Par la suite, Heather se débarrasse donc du fœtus du « Dieu », qui lui provoquait des souffrances – et possiblement les hallucinations de l’Otherworld – mais c’est Claudia qui avale de nouveau le fœtus pour lui donner naissance. S’ensuit donc le combat final contre Claudia (ou bien le Dieu, selon le point de vue). Suite à cela, trois fins sont possibles, bien que de manière beaucoup moins subtile et inconsciente que dans le précédent opus. La première fin, obligatoire pour toute première partie finie, est positive et normale : Heather terrasse le Dieu final, revient auprès de Douglas qui était blessé, et lui fait croire encore un moment que l’univers cauchemardesque l’a suivie, et menace de le tuer…avant d’éclater de rire. Une bonne blague que Douglas n’apprécie guère, mais les deux personnages quittent la ville, Heather étant libérée et choisissant de reprendre le prénom de Cheryl. On voit ensuite une image de l’enterrement de son père. La seconde fin, « Possédée », montre Heather sous l’emprise du Dieu et ayant tué Douglas. Enfin, la troisième fin, « UFO » est celle traditionnelle, comique, avec les extra-terrestres, vers le milieu du jeu : Heather rentre chez elle pour voir son père encore vivant, parlant avec les extra-terrestres et James Sunderland, et ils décident d’aller détruire Silent Hill. Paradoxalement, la fin la plus heureuse, puisque Harry Mason est encore en vie et Silent Hill anéantie. Malheureusement, ces fins ont moins de charme puisqu’elles ne dépendent pas de choix inconscients du joueur, mais bel et bien de démarches spécifiques à suivre pour les obtenir. On peut signaler les quelques éléments amusants une fois le jeu fini, en recommençant une nouvelle partie, comme de pouvoir récupérer des costumes pour Heather ou des armes variées, comme un sabre laser.

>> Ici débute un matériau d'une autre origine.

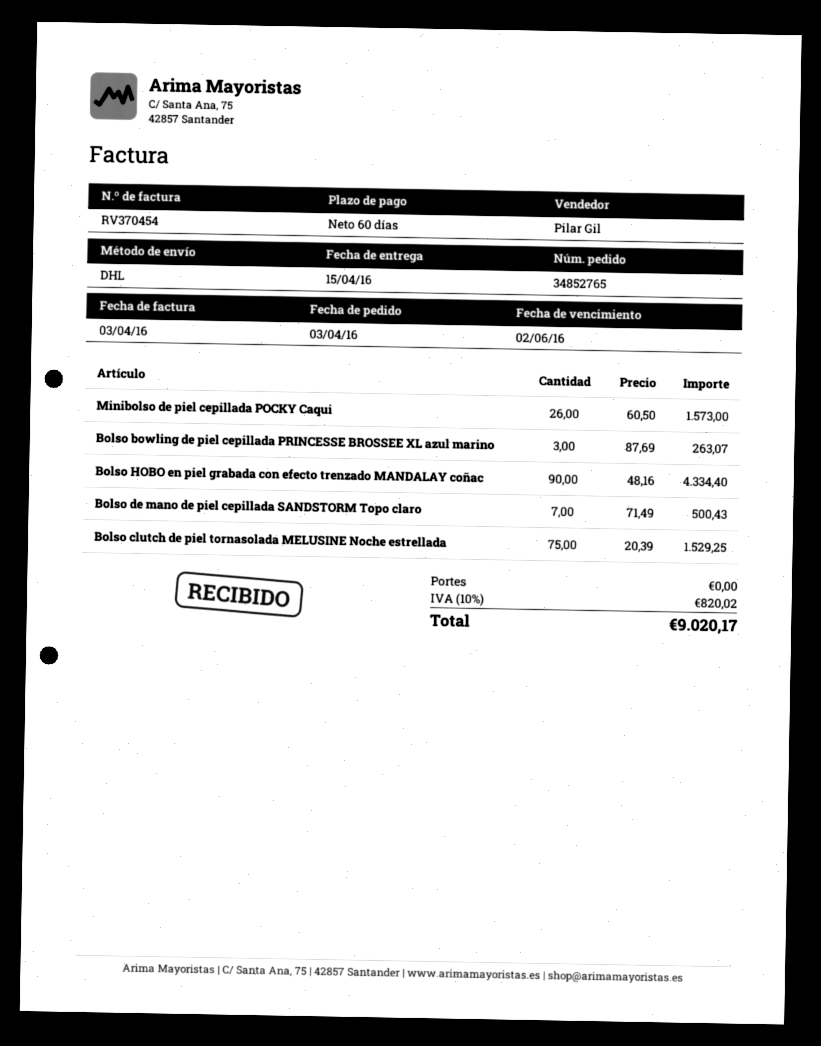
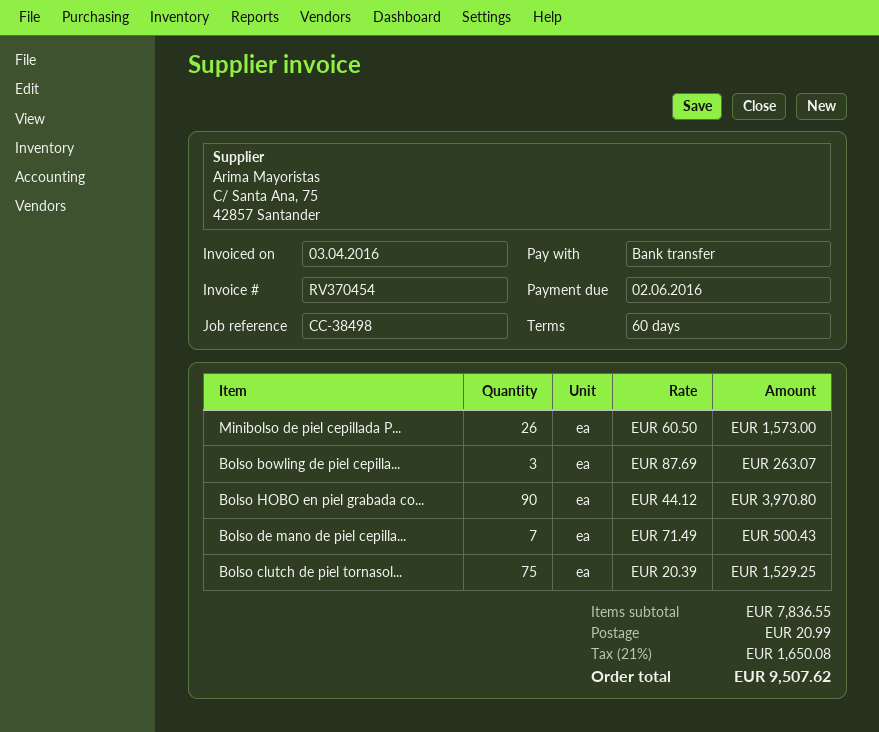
Bolso HOBO en piel grabada con efecto trenzado MANDALAY coñac: 90 x 48.16 = 4334.40 -> 90 x 44.12 = 3970.80
shipping: 0.00 -> 20.99
tax: 10% = 820.02 -> 21% = 1650.08
total: 9020.17 -> 9507.62

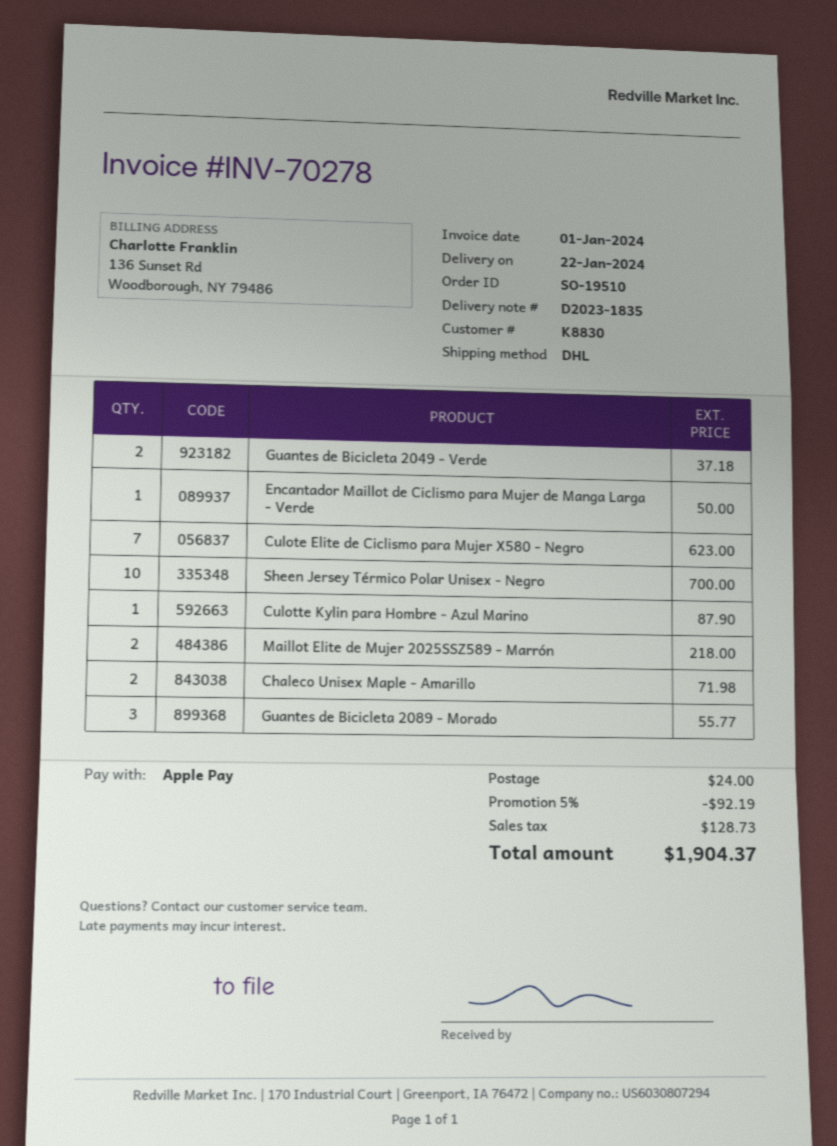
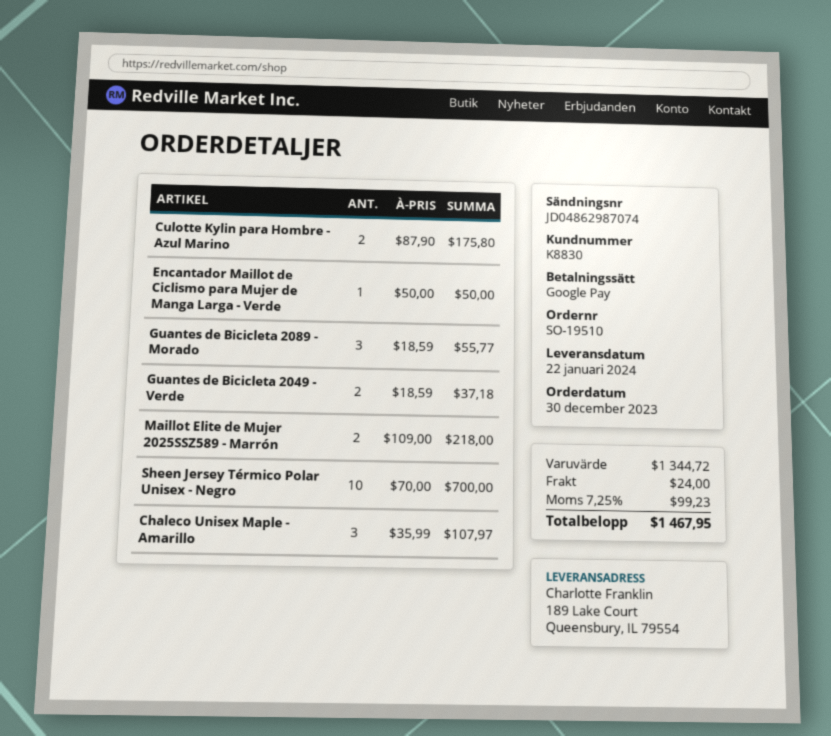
payment method: Apple Pay -> Google Pay
Culote Elite de Ciclismo para Mujer X580 - Negro: 7 for 623.00 -> none
Culotte Kylin para Hombre - Azul Marino: 1 for 87.90 -> 2 for 175.80
Chaleco Unisex Maple - Amarillo: 2 for 71.98 -> 3 for 107.97
discount: 5% = 92.19 -> none
tax: 128.73 -> 99.23
total: 1904.37 -> 1467.95

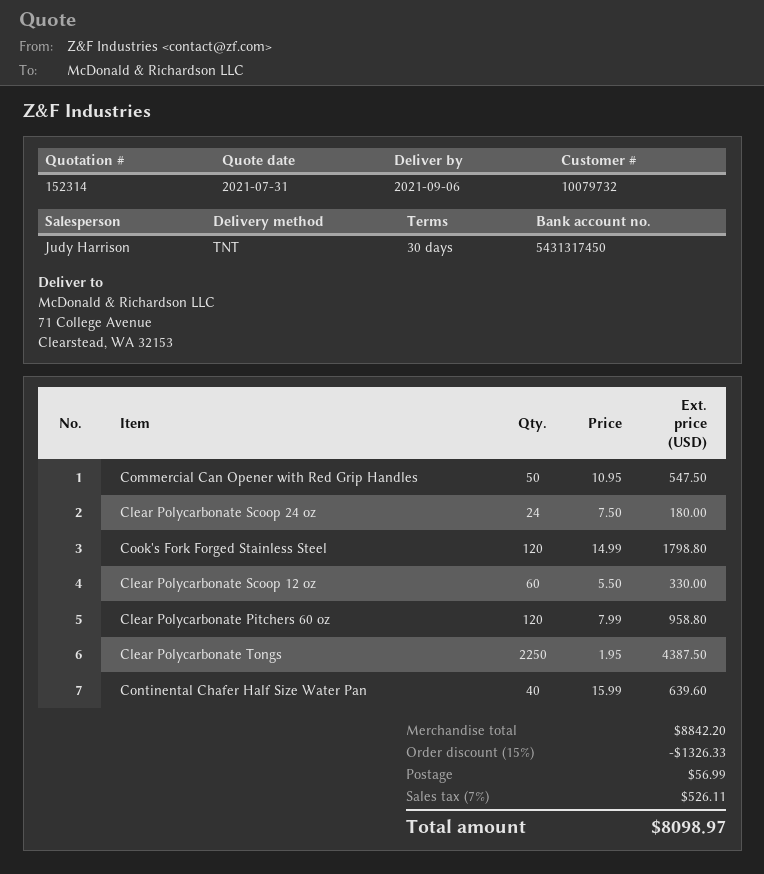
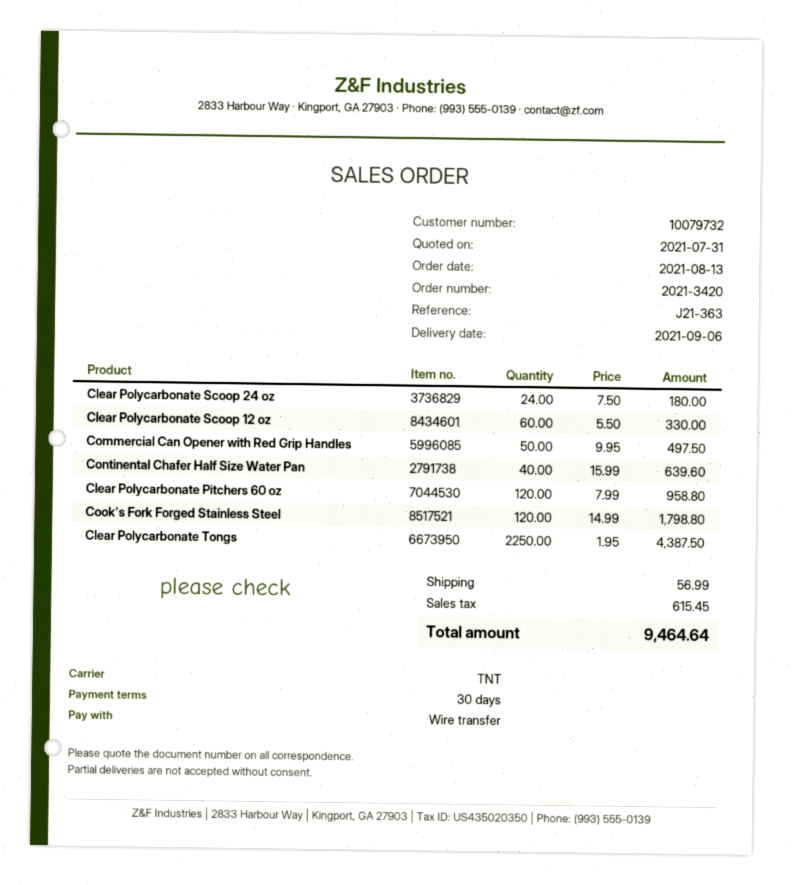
Commercial Can Opener with Red Grip Handles: 50 x 10.95 = 547.50 -> 50 x 9.95 = 497.50
discount: 15% = 1326.33 -> none
tax: 526.11 -> 615.45
total: 8098.97 -> 9464.64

Bien qu’il possède un esprit plus décalé, Silent Hill 3 demeure un épisode très morbide et sanglant de la série, moins prenant, et pourtant plus stressant. Outre son atmosphère, il y a trois détails qui glacent complètement et rappellent que la ville de Silent Hill n’est peut-être qu’une hallucination ou projection de l’esprit mental de ceux qui la parcourent. Premièrement, si l’on croise autant d’infirmières, de brancards, de fauteuils roulants vides, c’est parce que ce sont des symboles renvoyant à l’état d’hospitalisation d’Alessa dans le premier jeu, durant des années, comme un rappel inconscient de qui est Heather en réalité. Ensuite, Leonard, le père de Claudia, un personnage ambigu puisqu’il aide Heather tout en croyant au culte du Dieu de Silent Hill, lui précise à un moment qu’il « trouve le monde de Silent Hill fascinant » et enfin, plus loin, il lui lancera même « Tu aimes massacrer ces êtres et les entendre gémir, pas vrai ? Des monstres ? Tu voyais des monstres, toi ? » Si cette réplique semble aussitôt contrebalancée, elle plonge Heather dans un certain doute nerveux, à savoir si les monstres qu’elle croisait, n’étaient pas des hallucinations provoquées par le fœtus, la conduisant à en fait tuer de véritables êtres humains, avec une haine volontairement nourrie par Claudia tout au long du jeu, par ailleurs. Cela expliquant parfois pourquoi les infirmières sont si réalistes, ou pourquoi certains boss conservent une voix parfaitement humaine. En somme, si Silent Hill 2 demeure mon coup de cœur – l’effet de découverte jouant sûrement – Silent Hill 3  n’est pas pour autant moins intéressant à découvrir, et témoigne d’un autre esprit, d’un autre aspect de la série, tout aussi sombre et oppressant, mais jouant davantage avec ses propres codes de terreur.